# 📈 5.1 Bayesian Methods in Nutrition Research

This notebook introduces Bayesian methods for nutrition data analysis, focusing on comparing two groups (e.g., Female vs. Male) using PyMC. Bayesian statistics allow us to model uncertainty and update our beliefs with data—perfect for nutrition studies where variability is common!

**Objectives**:
- Learn the basics of Bayesian inference.
- Apply Bayesian methods to compare nutrient intake between groups.
- Visualise posterior distributions using ArviZ.

**Context**: In nutrition research, we often compare groups (e.g., vitamin levels in females vs. males). Bayesian methods provide a flexible framework to estimate parameters and quantify uncertainty.

<details><summary>Fun Fact</summary>
Bayesian methods are like a hippo updating its diet plan—starting with a guess (prior) and refining it with new data (posterior)! 🦛
</details>

In [None]:
# Setup for Google Colab: Fetch datasets automatically or manually
import os
from google.colab import files

# Define the module and dataset for this notebook
MODULE = '05_advanced'  # e.g., '01_infrastructure'
DATASET = 'large_food_log.csv'  # e.g., 'hippo_diets.csv'
BASE_PATH = '/content/data-analysis-projects'
MODULE_PATH = os.path.join(BASE_PATH, 'notebooks', MODULE)
DATASET_PATH = os.path.join('data', DATASET)

# Step 1: Attempt to clone the repository (automatic method)
# Note: If you encounter a cloning error (e.g., 'fatal: destination path already exists'),
#       reset the runtime (Runtime > Restart runtime) and run this cell again.
try:
    print('Attempting to clone repository...')
    if os.path.exists(BASE_PATH):
        print('Repository already exists, skipping clone.')
    else:
        !git clone https://github.com/ggkuhnle/data-analysis-projects.git
    
    # Debug: Print directory structure
    print('Listing repository contents:')
    !ls {BASE_PATH}
    print(f'Listing notebooks directory contents:')
    !ls {BASE_PATH}/notebooks
    
    # Check if the module directory exists
    if not os.path.exists(MODULE_PATH):
        raise FileNotFoundError(f'Module directory {MODULE_PATH} not found. Check the repository structure.')
    
    # Set working directory to the notebook's folder
    os.chdir(MODULE_PATH)
    
    # Verify dataset is accessible
    if os.path.exists(DATASET_PATH):
        print(f'Dataset found: {DATASET_PATH} 🦛')
    else:
        print(f'Error: Dataset {DATASET} not found after cloning.')
        raise FileNotFoundError
except Exception as e:
    print(f'Cloning failed: {e}')
    print('Falling back to manual upload option...')

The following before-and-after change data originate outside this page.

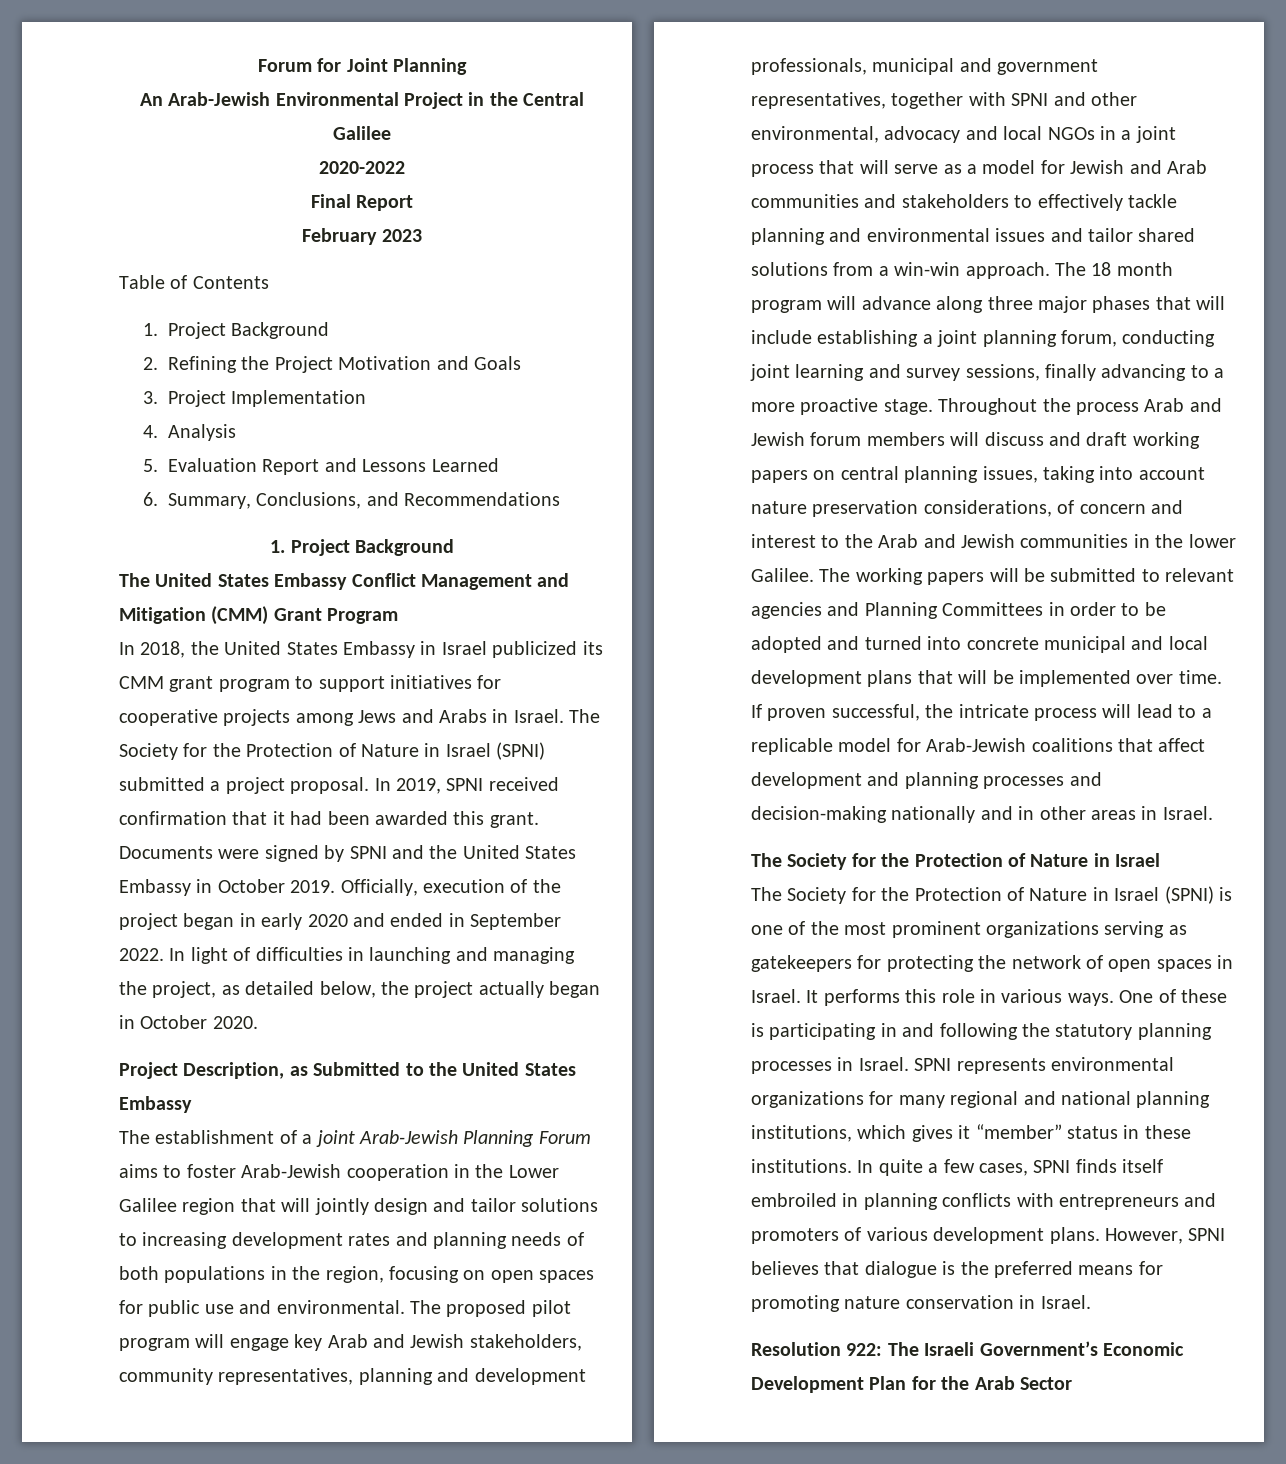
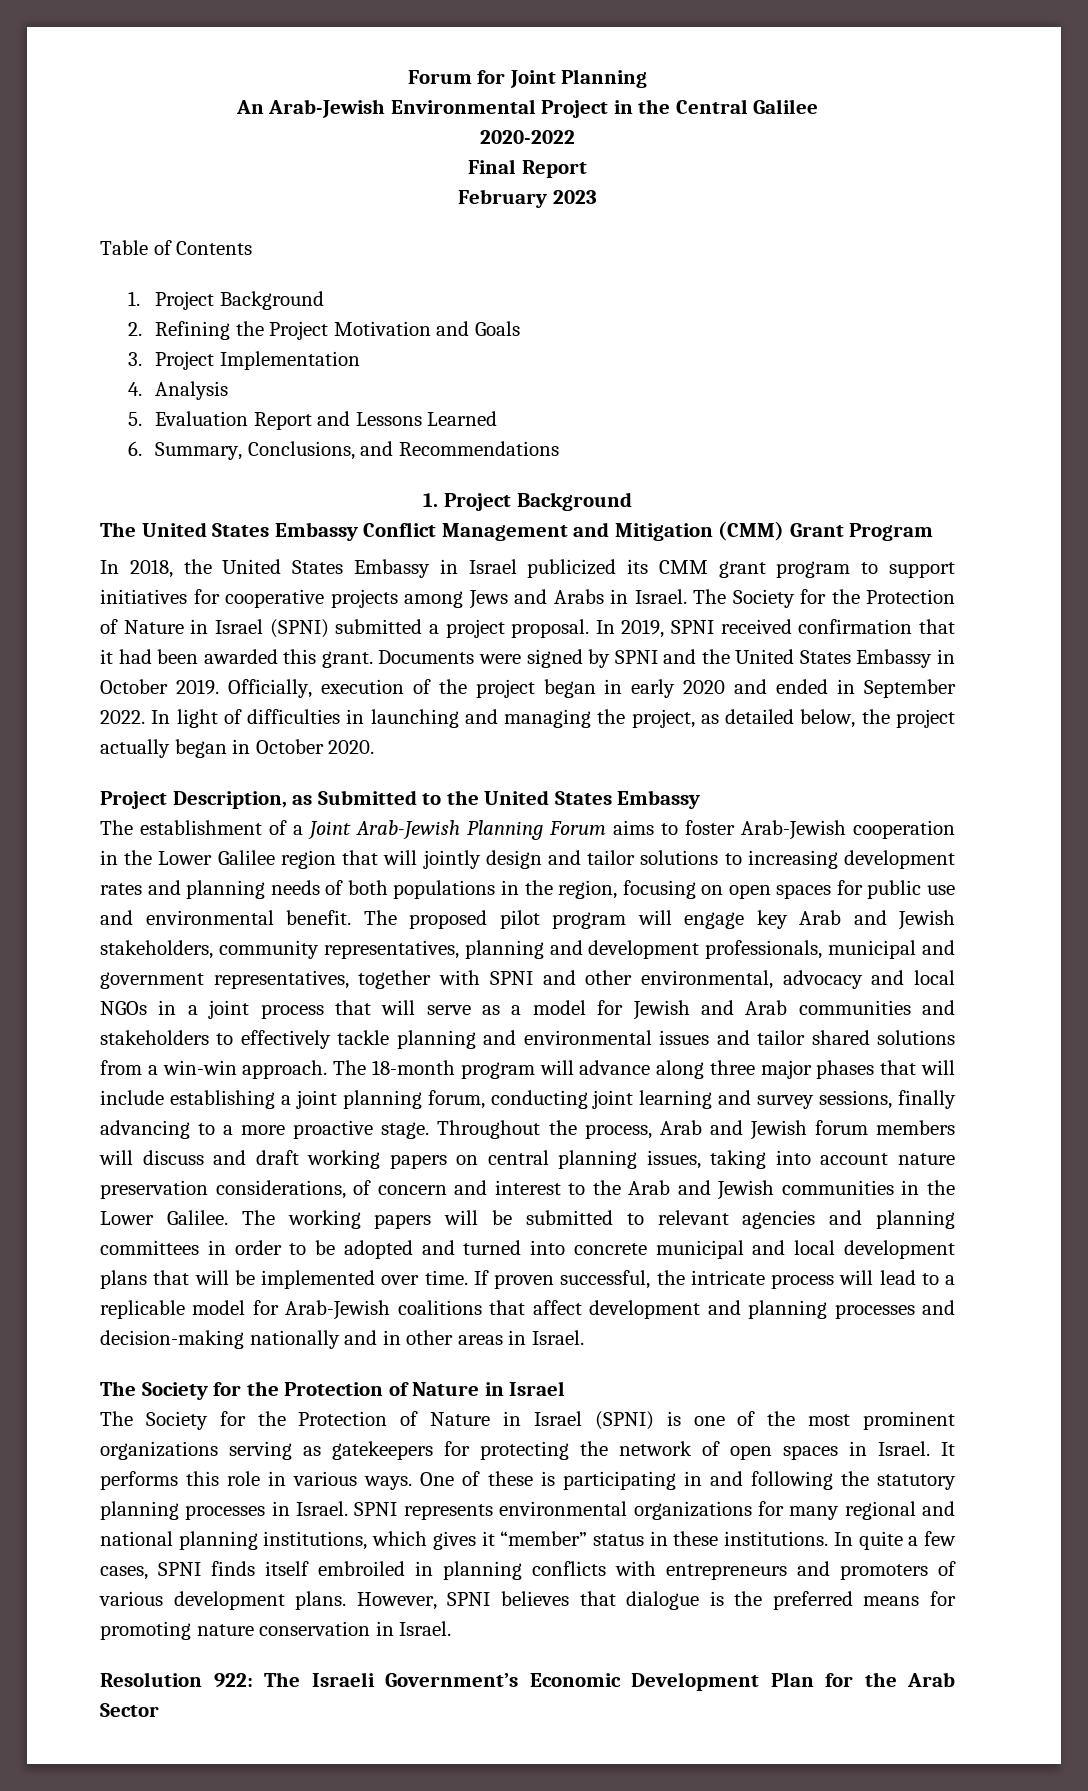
- The establishment of a joint Arab-Jewish Planning Forum aims to foster Arab-Jewish cooperation in the Lower Galilee region that will jointly design and tailor solutions to increasing development rates and planning needs of both populations in the region, focusing on open spaces for public use and environmental.
+ The establishment of a Joint Arab-Jewish Planning Forum aims to foster Arab-Jewish cooperation in the Lower Galilee region that will jointly design and tailor solutions to increasing development rates and planning needs of both populations in the region, focusing on open spaces for public use and environmental benefit.
- The 18 month program will advance along three major phases that will include establishing a joint planning forum, conducting joint learning and survey sessions, finally advancing to a more proactive stage.
+ The 18-month program will advance along three major phases that will include establishing a joint planning forum, conducting joint learning and survey sessions, finally advancing to a more proactive stage.
- Throughout the process Arab and Jewish forum members will discuss and draft working papers on central planning issues, taking into account nature preservation considerations, of concern and interest to the Arab and Jewish communities in the lower Galilee.
+ Throughout the process, Arab and Jewish forum members will discuss and draft working papers on central planning issues, taking into account nature preservation considerations, of concern and interest to the Arab and Jewish communities in the Lower Galilee.
- The working papers will be submitted to relevant agencies and Planning Committees in order to be adopted and turned into concrete municipal and local development plans that will be implemented over time.
+ The working papers will be submitted to relevant agencies and planning committees in order to be adopted and turned into concrete municipal and local development plans that will be implemented over time.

    # Step 2: Manual upload option
    print(f'Please upload {DATASET} manually.')
    print(f'1. Click the "Choose Files" button below.')
    print(f'2. Select {DATASET} from your local machine.')
    print(f'3. Ensure the file is placed in notebooks/{MODULE}/data/')
    
    # Create the data directory if it doesn't exist
    os.makedirs('data', exist_ok=True)
    
    # Prompt user to upload the dataset
    uploaded = files.upload()
    
    # Check if the dataset was uploaded
    if DATASET in uploaded:
        with open(DATASET_PATH, 'wb') as f:
            f.write(uploaded[DATASET])
        print(f'Successfully uploaded {DATASET} to {DATASET_PATH} 🦛')
    else:
        raise FileNotFoundError(f'Upload failed. Please ensure you uploaded {DATASET}.')

# Install required packages for this notebook
%pip install pandas numpy
print('Python environment ready.')

## 📊 Load and Explore Data

We’ll use `vitamin_trial.csv` to compare vitamin levels between females and males. The dataset includes:
- `vitamin_level`: The measured vitamin level (e.g., Vitamin D in ng/mL).
- `sex`: Group indicator (0 for Female, 1 for Male).

In [None]:
# Import libraries for data handling
import pandas as pd
import numpy as np

# Load the dataset
data = pd.read_csv('data/vitamin_trial.csv')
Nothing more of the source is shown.